Records from a collection
****************************************
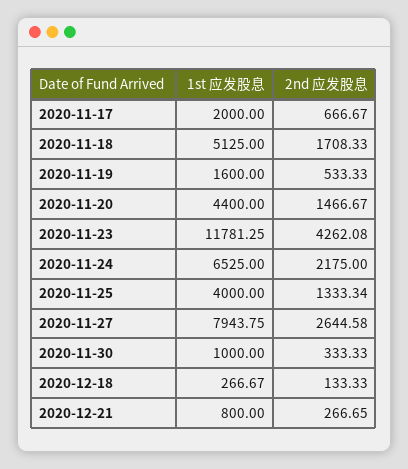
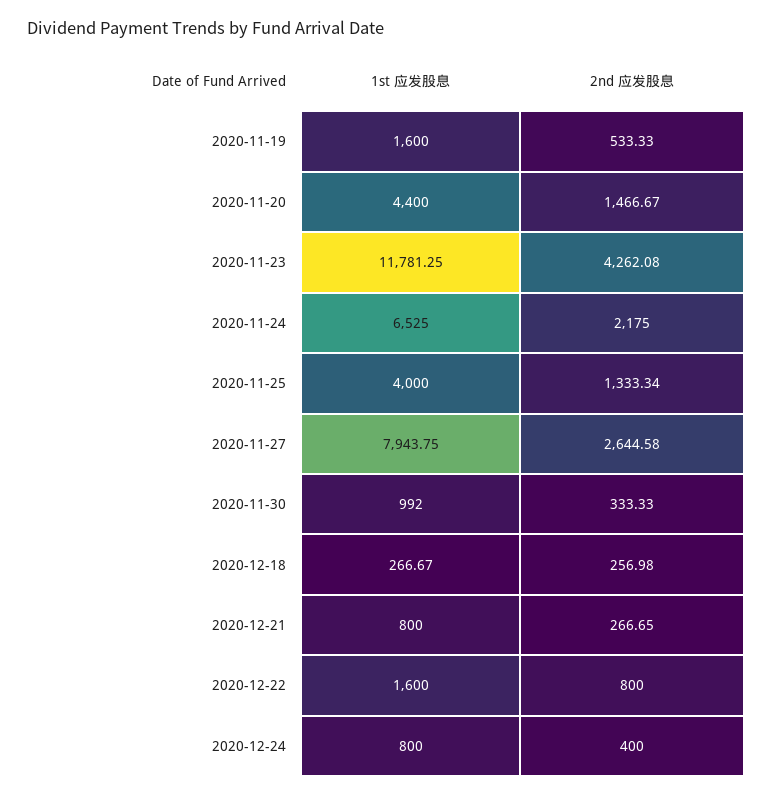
1st 应发股息, 2020-11-17: 2000 -> none
2nd 应发股息, 2020-11-17: 666.67 -> none
1st 应发股息, 2020-11-18: 5125 -> none
2nd 应发股息, 2020-11-18: 1708.33 -> none
1st 应发股息, 2020-11-30: 1000 -> 992
2nd 应发股息, 2020-12-18: 133.33 -> 256.98
1st 应发股息, 2020-12-22: none -> 1600
2nd 应发股息, 2020-12-22: none -> 800
1st 应发股息, 2020-12-24: none -> 800
2nd 应发股息, 2020-12-24: none -> 400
****************************************
= Task to carry out =
Your reply should be only the number of lines in the preceding data that include the word "none".

= Your response =
8